The physician argued he did not have the requisite mens rea (Latin for specific mental intent) to act recklessly against his patient’s safety because the drugs as prescribed would not have resulted in death if used as directed. The physician argued this that he could not have known either patient would abuse the medications.
The New York Court of Appeals rejected this argument under the facts as patently absurd.  “It is a direct and foreseeable result of defendant’s reckless conduct “that extra prescriptions or the copious amount of prescriptions written for each patient” obviously suggested the patient was not taking the medications as directed and, thus, it was reasonably foreseeable that the patient was abusing the prescriptions.”
The New York Court of Appeals did not limit It’s ruling to the facts of this specific case. In affirming the manslaughter conviction, the court affirms the proposition that physicians must comply with their prescribing responsibilities, state law on appropriate therapeutic parameters for prescribing controlled substance, and practice their profession responsibly and ethically.

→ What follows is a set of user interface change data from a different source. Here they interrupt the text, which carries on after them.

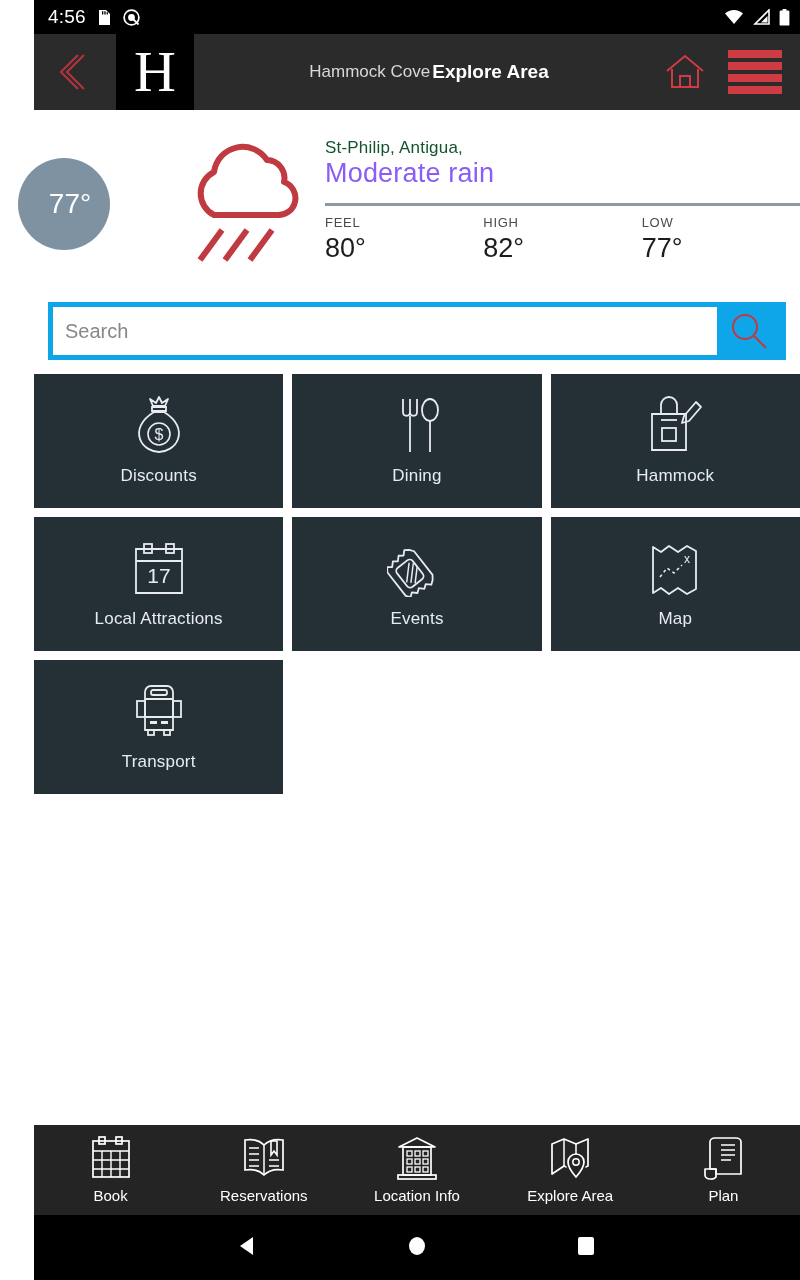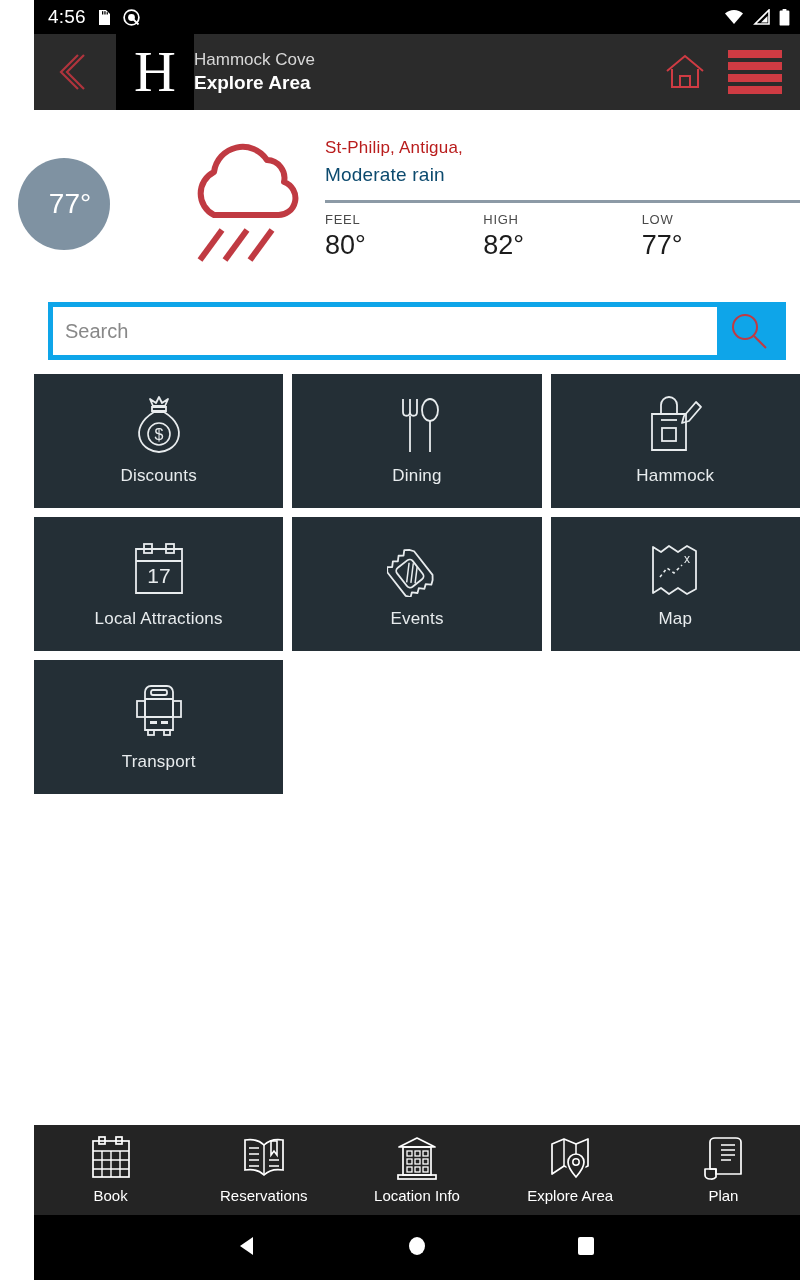--- a/index.html
+++ b/index.html
@@ -32,22 +32,22 @@
   }
   .logo-sq {
     width:78px; background:#000; display:flex;
     align-items:center; justify-content:center;
   }
   .logo-sq span {
     color:#fff; font-family:"Liberation Serif", serif;
     font-size:58px; line-height:1; font-weight:400;
   }
   .titles {
-    flex:1; display:flex; flex-direction:column;
-    justify-content:center; gap:2px;
+    flex:1; display:flex; 
+    align-items:center; justify-content:center; gap:2px;
   }
   .t-sub { color:#d8d8d8; font-size:17px; font-weight:400; }
   .t-main { color:#ffffff; font-size:19px; font-weight:bold; }
   .appbar-actions {
     display:flex; align-items:center; gap:22px; padding-right:18px;
   }
   .burger { display:flex; flex-direction:column; gap:4px; cursor:pointer; }
   .burger i { display:block; width:54px; height:8px; background:#cf3b43; }
 
   
@@ -57,22 +57,22 @@
   }
   .temp-circle {
     position:absolute; left:-16px; top:48px;
     width:92px; height:92px; border-radius:50%;
     background:#7f92a2; color:#fff;
     display:flex; align-items:center; justify-content:center;
     font-size:28px; padding-left:12px;
   }
   .cloud-wrap { position:absolute; left:150px; top:22px; }
   .w-info { position:absolute; left:291px; top:28px; right:0; }
-  .w-loc { font-size:17px; color:#b91c1c; letter-spacing:.2px; }
-  .w-cond { font-size:19px; color:#0c4a6e; margin-top:6px; letter-spacing:.2px; }
+  .w-loc { font-size:17px; color:#14532d; letter-spacing:.2px; }
+  .w-cond { font-size:27px; color:#8b5cf6; letter-spacing:.2px; }
   .w-stats { display:flex; margin-top:14px; }
   .w-stat { width:168px; }
   .w-stat .rule { height:3px; background:#8c9aa6; margin-bottom:9px; }
   .w-stat .lbl { font-size:13px; color:#4a4a4a; letter-spacing:.7px; }
   .w-stat .val { font-size:27px; color:#1c1c1c; margin-top:3px; }
 
   
   .searchrow { flex:0 0 84px; padding:12px 14px 14px; background:#fff; }
   .searchbox {
     height:58px; background:#0ea5e9; display:flex; align-items:center;

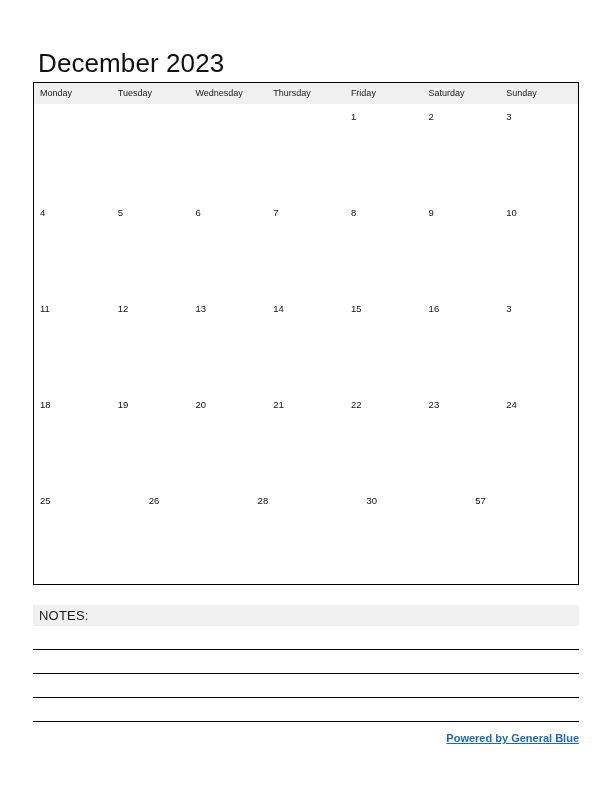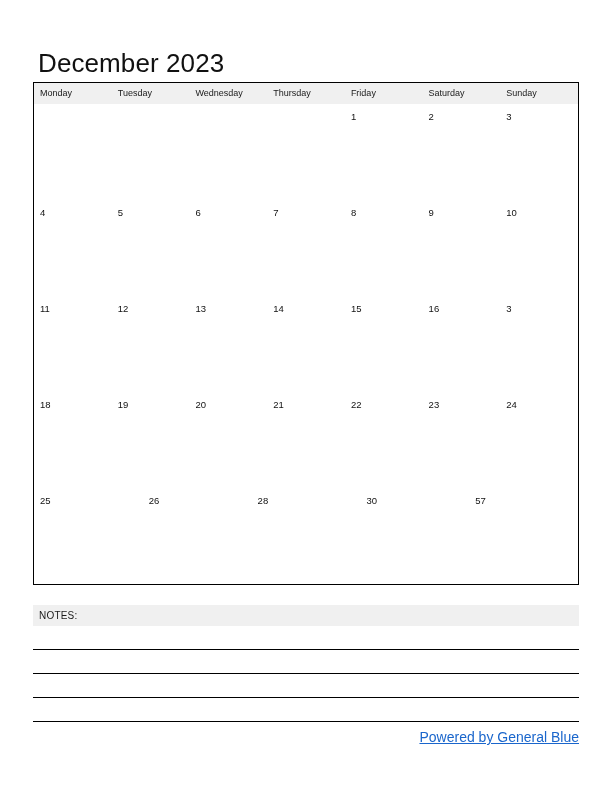--- a/index.html
+++ b/index.html
@@ -99,21 +99,21 @@
   .notes-band {
     position: absolute;
     left: 33px;
     top: 605px;
     width: 546px;
     height: 21px;
     background: #f0f0f0;
     box-sizing: border-box;
   }
   .notes-label {
-    font-size: 10px;
+    font-size: 13px;
     font-weight: 400;
     color: #1a1a1a;
     line-height: 21px;
     padding-left: 6px;
     letter-spacing: 0.2px;
     display: block;
   }
 
   .notes-lines {
     position: absolute;
@@ -130,25 +130,26 @@
 
   
   .footer {
     position: absolute;
     left: 33px;
     top: 728px;
     width: 546px;
     text-align: right;
   }
   .footer-link {
-    font-size: 14px;
+    font-size: 11px;
     color: #1a66cc;
     text-decoration: underline;
     cursor: pointer;
     white-space: nowrap;
+    font-weight: bold;
   }
 </style>
 </head>
 <body>
 
 <div class="page">
 
   <div class="title">December 2023</div>
 
   <div class="calendar">

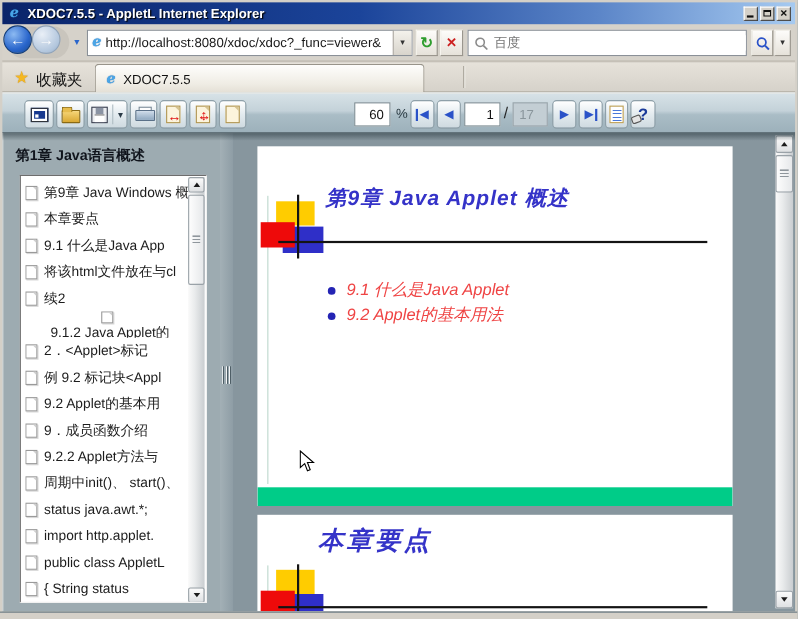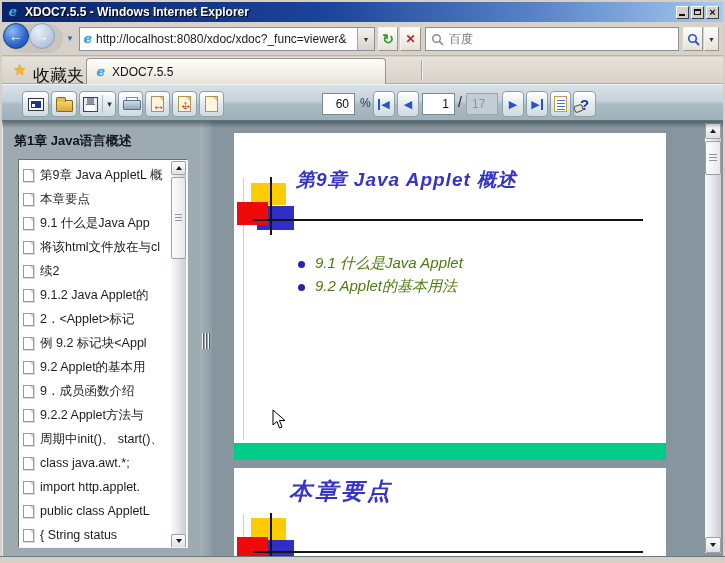--- a/index.html
+++ b/index.html
@@ -48,21 +48,21 @@
   .searchbox { position:absolute; left:423px; top:5px; width:254px; height:24px; background:#fff;
     border:1px solid #8a9097; display:flex; align-items:center; padding-left:5px; }
   .searchbox input { flex:1; border:none; outline:none; font-size:12px; margin-left:5px;
     font-family:"Liberation Sans",sans-serif; min-width:0; }
   .searchbox input::placeholder { color:#767676; opacity:1; }
 
   
   #favrow { position:absolute; left:2px; top:57px; width:721px; height:27px;
     background:linear-gradient(#e6e2da,#d6d2ca); border-bottom:1px solid #b0aca2; }
   .star { position:absolute; left:11px; top:4px; font-size:15px; color:#f5b822; text-shadow:0 0 1px #b07a10; }
-  .favlabel { position:absolute; left:31px; top:7px; font-size:17px; color:#111; }
+  .favlabel { position:absolute; left:31px; top:7px; font-size:14px; color:#111; }
   .tab { position:absolute; left:84px; top:1px; width:300px; height:26px;
     background:linear-gradient(#fefefc,#efece4 70%,#e4e0d6); border:1px solid #98948a; border-bottom:none;
     border-radius:4px 4px 0 0; display:flex; align-items:center; padding-left:7px; }
   .tab .tablabel { font-size:12px; color:#111; margin-left:4px; }
   .tabsep { position:absolute; left:419px; top:3px; width:2px; height:20px;
     border-left:1px solid #aaa69c; border-right:1px solid #f2f0ea; }
 
   
   #toolbar { position:absolute; left:2px; top:84px; width:721px; height:37px;
     background:linear-gradient(#d7e2e7 0%,#c4d2d9 45%,#aabdc6 55%,#9db1bb 100%);
@@ -161,41 +161,41 @@
     font-family:"DejaVu Serif",serif; letter-spacing:3px; white-space:nowrap; }
   .sq { position:absolute; }
   .sq.y { background:#ffcc00; left:17px; top:50px; width:35px; height:22px; z-index:1; }
   .sq.b { background:#2f2fc8; left:23px; top:73px; width:37px; height:24px; z-index:2; }
   .sq.r { background:#ee0a0a; left:3px;  top:69px; width:31px; height:23px; z-index:3; }
   #page2 .sq.b { height:16px; top:72px; }
   #page2 .sq.r { height:20px; }
   .vblk { position:absolute; left:36px; width:2px; background:#141414; z-index:4; }
   .hblk { position:absolute; left:19px; width:390px; height:2px; background:#141414; z-index:4; }
   .bullet-dot { position:absolute; left:64px; width:7px; height:7px; border-radius:50%; background:#2424b4; }
-  .bullet-txt { position:absolute; left:81px; font-size:15px; color:#4d7c0f; white-space:nowrap; }
+  .bullet-txt { position:absolute; left:81px; font-size:15px; color:#ef4444; white-space:nowrap; }
   .greenbar { position:absolute; left:0; right:0; bottom:0; height:17px; background:#00cc88; }
 
   #vscroll { position:absolute; left:493px; top:2px; width:16px; height:430px; }
 
   #bottombar { position:absolute; left:0; top:556px; width:725px; height:7px; background:#d4d0c8;
     border-top:1px solid #687880; z-index:41; }
   #cursor { position:absolute; left:272px; top:409px; z-index:50; }
 </style>
 </head>
 <body>
 
 <div id="win">
 
   <div class="border-strip" style="left:0;top:0;width:725px;height:2px;"></div>
   <div class="border-strip" style="left:0;top:0;width:2px;height:563px;"></div>
   <div class="border-strip" style="left:723px;top:0;width:2px;height:563px;"></div>
 
   <div id="titlebar">
     <span class="ie-e">e</span>
-    <span class="ttl">XDOC7.5.5 - Windows Internet Explorer</span>
+    <span class="ttl">XDOC7.5.5 - AppletL Internet Explorer</span>
     <span style="flex:1"></span>
     <div class="winbtn">
         <span class="min-glyph"></span>
       </div>
     <div class="winbtn">
         <span class="max-glyph"></span>
       </div>
     <div class="winbtn">
         <span class="x-glyph">×</span>
       </div>
@@ -313,39 +313,39 @@
     </div>
   </div>
 
   <div id="content">
 
     <div id="sidebar">
       <div id="sb-header">第1章  Java语言概述</div>
       <div id="treebox">
         <div class="trow" style="top:3px;">
             <span class="ticon"></span>
-            <span class="tlabel">第9章  Java AppletL 概</span>
+            <span class="tlabel">第9章  Java Windows 概</span>
           </div>
         <div class="trow" style="top:27px;">
             <span class="ticon"></span>
             <span class="tlabel">本章要点</span>
           </div>
         <div class="trow" style="top:51px;">
             <span class="ticon"></span>
             <span class="tlabel">9.1  什么是Java App</span>
           </div>
         <div class="trow" style="top:75px;">
             <span class="ticon"></span>
             <span class="tlabel">将该html文件放在与cl</span>
           </div>
         <div class="trow" style="top:99px;">
             <span class="ticon"></span>
             <span class="tlabel">续2</span>
           </div>
-        <div class="trow" style="top:123px;">
+        <div class="trow" style="top:123px;flex-direction:column;">
             <span class="ticon"></span>
             <span class="tlabel">9.1.2 Java Applet的</span>
           </div>
         <div class="trow" style="top:147px;">
             <span class="ticon"></span>
             <span class="tlabel">2．&lt;Applet&gt;标记</span>
           </div>
         <div class="trow" style="top:171px;">
             <span class="ticon"></span>
             <span class="tlabel">例 9.2  标记块&lt;Appl</span>
@@ -361,21 +361,21 @@
         <div class="trow" style="top:243px;">
             <span class="ticon"></span>
             <span class="tlabel">9.2.2  Applet方法与</span>
           </div>
         <div class="trow" style="top:267px;">
             <span class="ticon"></span>
             <span class="tlabel">周期中init()、 start()、</span>
           </div>
         <div class="trow" style="top:291px;">
             <span class="ticon"></span>
-            <span class="tlabel">class java.awt.*;</span>
+            <span class="tlabel">status java.awt.*;</span>
           </div>
         <div class="trow" style="top:315px;">
             <span class="ticon"></span>
             <span class="tlabel">import http.applet.</span>
           </div>
         <div class="trow" style="top:339px;">
             <span class="ticon"></span>
             <span class="tlabel">public class AppletL</span>
           </div>
         <div class="trow" style="top:363px;">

The new burden of proof for criminal prosecution is recklessness in a physician’s prescribing of various medications that, when interacting together, can be said to be reasonably foreseeable to cause death.  In the context of physicians that write to many prescriptions for scheduled controlled substances in the absence of objectively verified medical conditions and conservative prescription writing practices, local prosecutors offices will be investigating that position.